==== RECORDS TO USE ====

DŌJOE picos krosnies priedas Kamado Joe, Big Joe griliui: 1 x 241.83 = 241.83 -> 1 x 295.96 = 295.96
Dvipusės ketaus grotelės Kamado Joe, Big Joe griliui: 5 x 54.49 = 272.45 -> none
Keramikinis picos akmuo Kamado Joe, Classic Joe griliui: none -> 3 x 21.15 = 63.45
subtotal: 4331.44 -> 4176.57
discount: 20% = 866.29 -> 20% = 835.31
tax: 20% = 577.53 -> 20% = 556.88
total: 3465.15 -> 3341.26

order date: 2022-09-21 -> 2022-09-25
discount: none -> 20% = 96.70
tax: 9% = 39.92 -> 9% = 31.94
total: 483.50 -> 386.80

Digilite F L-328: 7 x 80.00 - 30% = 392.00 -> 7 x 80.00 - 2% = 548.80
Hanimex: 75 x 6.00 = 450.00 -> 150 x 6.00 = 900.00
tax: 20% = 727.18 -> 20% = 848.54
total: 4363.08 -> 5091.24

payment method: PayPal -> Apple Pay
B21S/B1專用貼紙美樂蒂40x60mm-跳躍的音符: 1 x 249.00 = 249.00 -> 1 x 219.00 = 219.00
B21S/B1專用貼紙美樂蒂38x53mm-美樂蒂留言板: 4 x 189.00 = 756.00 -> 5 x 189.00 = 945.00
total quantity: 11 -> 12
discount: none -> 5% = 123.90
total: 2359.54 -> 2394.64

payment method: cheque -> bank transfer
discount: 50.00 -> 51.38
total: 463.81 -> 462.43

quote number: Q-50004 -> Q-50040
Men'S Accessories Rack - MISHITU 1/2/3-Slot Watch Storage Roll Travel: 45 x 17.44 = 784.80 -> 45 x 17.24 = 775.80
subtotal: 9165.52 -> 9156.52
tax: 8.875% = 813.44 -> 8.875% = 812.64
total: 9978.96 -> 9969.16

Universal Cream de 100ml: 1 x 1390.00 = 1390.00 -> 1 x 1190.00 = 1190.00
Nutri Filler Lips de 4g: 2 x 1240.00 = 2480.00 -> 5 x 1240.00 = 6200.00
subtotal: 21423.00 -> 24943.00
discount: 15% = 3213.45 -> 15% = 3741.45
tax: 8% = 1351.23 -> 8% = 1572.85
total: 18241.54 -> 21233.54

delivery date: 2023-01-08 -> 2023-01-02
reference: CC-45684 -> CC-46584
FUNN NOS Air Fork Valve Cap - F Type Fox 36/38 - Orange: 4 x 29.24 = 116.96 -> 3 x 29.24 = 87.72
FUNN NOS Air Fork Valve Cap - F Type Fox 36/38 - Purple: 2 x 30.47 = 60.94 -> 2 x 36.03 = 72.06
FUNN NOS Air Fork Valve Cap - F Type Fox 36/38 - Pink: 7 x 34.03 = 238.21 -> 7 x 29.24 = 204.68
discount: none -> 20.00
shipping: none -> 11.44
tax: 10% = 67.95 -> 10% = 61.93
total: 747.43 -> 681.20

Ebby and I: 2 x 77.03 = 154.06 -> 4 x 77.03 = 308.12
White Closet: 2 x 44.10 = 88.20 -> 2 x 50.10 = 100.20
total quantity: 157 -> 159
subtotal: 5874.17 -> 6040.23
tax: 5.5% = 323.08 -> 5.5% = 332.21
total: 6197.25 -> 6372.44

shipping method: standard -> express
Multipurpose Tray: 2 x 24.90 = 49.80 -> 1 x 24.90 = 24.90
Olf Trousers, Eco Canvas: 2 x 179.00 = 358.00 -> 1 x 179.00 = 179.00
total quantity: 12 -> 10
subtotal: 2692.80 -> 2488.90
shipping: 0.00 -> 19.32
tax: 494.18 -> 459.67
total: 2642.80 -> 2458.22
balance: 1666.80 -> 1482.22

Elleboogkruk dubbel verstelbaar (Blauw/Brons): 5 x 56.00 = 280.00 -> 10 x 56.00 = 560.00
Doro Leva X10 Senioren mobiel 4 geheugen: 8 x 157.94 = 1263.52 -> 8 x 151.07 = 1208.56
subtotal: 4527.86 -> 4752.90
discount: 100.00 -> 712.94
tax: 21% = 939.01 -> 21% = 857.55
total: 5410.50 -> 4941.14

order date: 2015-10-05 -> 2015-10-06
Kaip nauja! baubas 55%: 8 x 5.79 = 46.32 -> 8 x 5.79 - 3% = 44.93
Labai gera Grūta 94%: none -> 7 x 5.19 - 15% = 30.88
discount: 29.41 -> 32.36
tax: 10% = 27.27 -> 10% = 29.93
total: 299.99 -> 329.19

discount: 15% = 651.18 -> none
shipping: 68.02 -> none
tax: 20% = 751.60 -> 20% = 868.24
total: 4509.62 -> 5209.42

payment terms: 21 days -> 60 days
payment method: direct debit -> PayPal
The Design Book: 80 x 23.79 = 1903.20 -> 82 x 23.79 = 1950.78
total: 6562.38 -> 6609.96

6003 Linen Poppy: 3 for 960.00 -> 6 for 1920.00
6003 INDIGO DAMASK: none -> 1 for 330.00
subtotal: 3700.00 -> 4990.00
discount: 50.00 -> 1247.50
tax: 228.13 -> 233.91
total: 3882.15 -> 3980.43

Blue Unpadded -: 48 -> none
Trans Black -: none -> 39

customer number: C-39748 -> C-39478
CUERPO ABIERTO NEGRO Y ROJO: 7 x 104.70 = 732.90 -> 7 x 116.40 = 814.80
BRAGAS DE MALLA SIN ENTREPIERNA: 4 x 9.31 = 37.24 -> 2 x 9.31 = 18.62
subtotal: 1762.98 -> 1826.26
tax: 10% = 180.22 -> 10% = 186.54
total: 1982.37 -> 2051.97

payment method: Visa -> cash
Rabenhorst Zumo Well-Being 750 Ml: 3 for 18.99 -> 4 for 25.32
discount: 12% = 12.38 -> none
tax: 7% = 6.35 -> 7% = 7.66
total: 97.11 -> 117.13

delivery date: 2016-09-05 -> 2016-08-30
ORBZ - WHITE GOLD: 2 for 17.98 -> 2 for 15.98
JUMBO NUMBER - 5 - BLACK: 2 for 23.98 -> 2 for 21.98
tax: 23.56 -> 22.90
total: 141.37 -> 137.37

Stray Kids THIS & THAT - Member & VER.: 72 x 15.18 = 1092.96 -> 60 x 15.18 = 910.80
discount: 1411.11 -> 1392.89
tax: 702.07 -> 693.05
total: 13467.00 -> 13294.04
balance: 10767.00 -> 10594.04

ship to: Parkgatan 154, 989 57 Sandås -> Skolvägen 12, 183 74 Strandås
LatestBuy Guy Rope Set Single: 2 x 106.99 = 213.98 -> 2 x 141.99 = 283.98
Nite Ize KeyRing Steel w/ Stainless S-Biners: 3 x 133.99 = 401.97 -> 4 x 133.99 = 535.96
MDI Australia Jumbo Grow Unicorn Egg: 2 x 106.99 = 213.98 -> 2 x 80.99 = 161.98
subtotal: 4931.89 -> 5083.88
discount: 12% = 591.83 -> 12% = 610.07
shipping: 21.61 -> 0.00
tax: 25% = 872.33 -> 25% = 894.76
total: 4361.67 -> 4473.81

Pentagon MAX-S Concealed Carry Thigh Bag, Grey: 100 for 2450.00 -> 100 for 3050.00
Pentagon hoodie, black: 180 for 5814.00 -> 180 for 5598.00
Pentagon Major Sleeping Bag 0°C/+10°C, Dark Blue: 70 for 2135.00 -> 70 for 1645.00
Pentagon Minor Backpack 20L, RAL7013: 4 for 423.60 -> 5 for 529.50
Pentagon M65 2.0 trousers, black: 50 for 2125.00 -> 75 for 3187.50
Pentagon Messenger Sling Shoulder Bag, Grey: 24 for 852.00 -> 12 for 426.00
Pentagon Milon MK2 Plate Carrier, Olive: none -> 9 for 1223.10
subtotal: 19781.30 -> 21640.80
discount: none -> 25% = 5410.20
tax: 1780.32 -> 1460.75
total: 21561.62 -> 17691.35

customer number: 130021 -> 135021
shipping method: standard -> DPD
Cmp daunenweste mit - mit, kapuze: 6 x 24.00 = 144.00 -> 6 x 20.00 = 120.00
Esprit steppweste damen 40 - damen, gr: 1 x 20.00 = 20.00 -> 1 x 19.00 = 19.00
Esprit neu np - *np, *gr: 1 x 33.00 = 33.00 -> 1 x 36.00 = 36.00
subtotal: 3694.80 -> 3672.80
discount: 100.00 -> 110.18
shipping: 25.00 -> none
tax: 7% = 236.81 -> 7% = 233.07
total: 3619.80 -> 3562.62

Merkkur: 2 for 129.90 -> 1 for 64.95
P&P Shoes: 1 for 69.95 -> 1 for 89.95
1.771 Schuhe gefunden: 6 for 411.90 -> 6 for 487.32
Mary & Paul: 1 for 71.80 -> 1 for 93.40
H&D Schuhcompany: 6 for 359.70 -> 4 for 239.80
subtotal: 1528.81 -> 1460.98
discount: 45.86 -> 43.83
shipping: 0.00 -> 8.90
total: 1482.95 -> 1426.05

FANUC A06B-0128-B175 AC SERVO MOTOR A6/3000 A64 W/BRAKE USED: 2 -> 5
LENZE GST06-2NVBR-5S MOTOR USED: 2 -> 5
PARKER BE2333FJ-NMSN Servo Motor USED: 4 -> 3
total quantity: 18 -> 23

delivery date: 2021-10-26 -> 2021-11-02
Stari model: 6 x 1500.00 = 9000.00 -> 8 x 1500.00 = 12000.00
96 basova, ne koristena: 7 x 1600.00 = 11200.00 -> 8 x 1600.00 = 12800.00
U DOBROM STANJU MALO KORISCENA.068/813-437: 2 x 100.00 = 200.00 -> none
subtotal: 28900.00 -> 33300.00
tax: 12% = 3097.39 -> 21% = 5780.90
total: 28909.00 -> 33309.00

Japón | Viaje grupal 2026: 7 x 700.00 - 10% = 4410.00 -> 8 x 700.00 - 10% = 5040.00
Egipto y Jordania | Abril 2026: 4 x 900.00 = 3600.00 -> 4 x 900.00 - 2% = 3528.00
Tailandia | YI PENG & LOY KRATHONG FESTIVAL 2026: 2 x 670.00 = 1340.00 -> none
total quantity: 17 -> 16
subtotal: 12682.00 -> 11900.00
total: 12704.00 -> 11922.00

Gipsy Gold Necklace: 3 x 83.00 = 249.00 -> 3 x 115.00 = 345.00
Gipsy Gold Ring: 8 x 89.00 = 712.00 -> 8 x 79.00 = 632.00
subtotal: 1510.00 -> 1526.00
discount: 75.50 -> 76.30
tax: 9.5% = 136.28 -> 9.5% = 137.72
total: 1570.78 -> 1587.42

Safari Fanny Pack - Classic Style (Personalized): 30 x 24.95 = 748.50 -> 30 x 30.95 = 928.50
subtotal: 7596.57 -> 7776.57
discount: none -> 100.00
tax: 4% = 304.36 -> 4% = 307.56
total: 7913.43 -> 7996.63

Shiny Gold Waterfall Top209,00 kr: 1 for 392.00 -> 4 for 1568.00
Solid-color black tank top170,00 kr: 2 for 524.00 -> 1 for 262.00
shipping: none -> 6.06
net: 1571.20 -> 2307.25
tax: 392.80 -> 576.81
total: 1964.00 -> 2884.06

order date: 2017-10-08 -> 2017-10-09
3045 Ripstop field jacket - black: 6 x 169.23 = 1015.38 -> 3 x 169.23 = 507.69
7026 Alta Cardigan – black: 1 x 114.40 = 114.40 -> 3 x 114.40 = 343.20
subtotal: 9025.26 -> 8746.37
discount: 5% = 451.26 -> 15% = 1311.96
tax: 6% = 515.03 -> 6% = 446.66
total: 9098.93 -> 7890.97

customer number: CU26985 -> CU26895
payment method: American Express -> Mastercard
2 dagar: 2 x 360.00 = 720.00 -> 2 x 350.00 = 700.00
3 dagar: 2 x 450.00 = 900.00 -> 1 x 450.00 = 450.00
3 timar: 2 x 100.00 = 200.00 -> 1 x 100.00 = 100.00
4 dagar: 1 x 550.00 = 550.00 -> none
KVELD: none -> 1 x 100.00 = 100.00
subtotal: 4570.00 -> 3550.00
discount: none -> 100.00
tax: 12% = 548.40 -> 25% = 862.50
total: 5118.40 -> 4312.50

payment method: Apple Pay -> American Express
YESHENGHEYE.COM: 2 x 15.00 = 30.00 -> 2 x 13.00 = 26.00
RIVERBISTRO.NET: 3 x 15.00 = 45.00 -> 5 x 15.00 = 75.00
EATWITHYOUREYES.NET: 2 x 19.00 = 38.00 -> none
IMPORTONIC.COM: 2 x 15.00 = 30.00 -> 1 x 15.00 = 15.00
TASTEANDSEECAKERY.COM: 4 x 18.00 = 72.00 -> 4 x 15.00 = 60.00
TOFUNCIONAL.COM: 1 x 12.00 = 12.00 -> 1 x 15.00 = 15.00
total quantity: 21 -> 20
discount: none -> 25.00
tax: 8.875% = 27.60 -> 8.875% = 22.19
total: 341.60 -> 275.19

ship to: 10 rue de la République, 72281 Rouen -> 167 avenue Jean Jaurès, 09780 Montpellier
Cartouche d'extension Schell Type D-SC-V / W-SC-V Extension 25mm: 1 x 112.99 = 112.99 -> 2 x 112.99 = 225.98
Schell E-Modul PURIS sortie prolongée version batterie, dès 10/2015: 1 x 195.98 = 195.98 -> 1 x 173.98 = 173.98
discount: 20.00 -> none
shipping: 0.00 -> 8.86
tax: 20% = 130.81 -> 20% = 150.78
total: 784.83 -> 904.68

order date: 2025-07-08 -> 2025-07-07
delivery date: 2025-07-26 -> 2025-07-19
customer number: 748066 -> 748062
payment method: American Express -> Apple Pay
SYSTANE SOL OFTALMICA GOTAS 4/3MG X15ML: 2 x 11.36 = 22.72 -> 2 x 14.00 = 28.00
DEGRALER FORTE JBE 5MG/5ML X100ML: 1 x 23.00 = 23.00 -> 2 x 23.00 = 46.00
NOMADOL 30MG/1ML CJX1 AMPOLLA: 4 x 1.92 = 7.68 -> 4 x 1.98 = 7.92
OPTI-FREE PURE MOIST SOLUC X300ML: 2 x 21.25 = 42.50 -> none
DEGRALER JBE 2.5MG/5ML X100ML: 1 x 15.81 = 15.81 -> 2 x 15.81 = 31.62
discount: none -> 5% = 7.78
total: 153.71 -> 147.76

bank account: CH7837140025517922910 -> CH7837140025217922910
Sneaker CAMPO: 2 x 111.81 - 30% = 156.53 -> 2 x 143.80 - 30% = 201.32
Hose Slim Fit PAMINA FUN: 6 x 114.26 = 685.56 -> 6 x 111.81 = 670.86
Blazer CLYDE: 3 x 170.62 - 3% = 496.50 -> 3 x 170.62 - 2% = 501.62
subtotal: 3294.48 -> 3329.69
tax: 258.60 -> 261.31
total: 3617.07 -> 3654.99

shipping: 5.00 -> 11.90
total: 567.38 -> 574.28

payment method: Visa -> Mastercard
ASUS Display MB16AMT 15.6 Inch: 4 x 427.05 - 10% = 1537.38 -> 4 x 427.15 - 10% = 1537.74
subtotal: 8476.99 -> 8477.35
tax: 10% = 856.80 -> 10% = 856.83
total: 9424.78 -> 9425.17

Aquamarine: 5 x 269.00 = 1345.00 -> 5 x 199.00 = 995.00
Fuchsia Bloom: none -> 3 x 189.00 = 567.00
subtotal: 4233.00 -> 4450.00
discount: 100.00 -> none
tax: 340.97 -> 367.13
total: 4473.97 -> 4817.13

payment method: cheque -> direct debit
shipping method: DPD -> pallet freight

====

__PROBLEM REQUIREMENTS__. Set down, unchanged, only those lines above that fall between the line with "order date: 2015-10-05 -> 2015-10-06" and the line with "ORBZ - WHITE GOLD: 2 for 17.98 -> 2 for 15.98", the two end lines included.

__RESPONSE BELOW__.
order date: 2015-10-05 -> 2015-10-06
Kaip nauja! baubas 55%: 8 x 5.79 = 46.32 -> 8 x 5.79 - 3% = 44.93
Labai gera Grūta 94%: none -> 7 x 5.19 - 15% = 30.88
discount: 29.41 -> 32.36
tax: 10% = 27.27 -> 10% = 29.93
total: 299.99 -> 329.19

discount: 15% = 651.18 -> none
shipping: 68.02 -> none
tax: 20% = 751.60 -> 20% = 868.24
total: 4509.62 -> 5209.42

payment terms: 21 days -> 60 days
payment method: direct debit -> PayPal
The Design Book: 80 x 23.79 = 1903.20 -> 82 x 23.79 = 1950.78
total: 6562.38 -> 6609.96

6003 Linen Poppy: 3 for 960.00 -> 6 for 1920.00
6003 INDIGO DAMASK: none -> 1 for 330.00
subtotal: 3700.00 -> 4990.00
discount: 50.00 -> 1247.50
tax: 228.13 -> 233.91
total: 3882.15 -> 3980.43

Blue Unpadded -: 48 -> none
Trans Black -: none -> 39

customer number: C-39748 -> C-39478
CUERPO ABIERTO NEGRO Y ROJO: 7 x 104.70 = 732.90 -> 7 x 116.40 = 814.80
BRAGAS DE MALLA SIN ENTREPIERNA: 4 x 9.31 = 37.24 -> 2 x 9.31 = 18.62
subtotal: 1762.98 -> 1826.26
tax: 10% = 180.22 -> 10% = 186.54
total: 1982.37 -> 2051.97

payment method: Visa -> cash
Rabenhorst Zumo Well-Being 750 Ml: 3 for 18.99 -> 4 for 25.32
discount: 12% = 12.38 -> none
tax: 7% = 6.35 -> 7% = 7.66
total: 97.11 -> 117.13

delivery date: 2016-09-05 -> 2016-08-30
ORBZ - WHITE GOLD: 2 for 17.98 -> 2 for 15.98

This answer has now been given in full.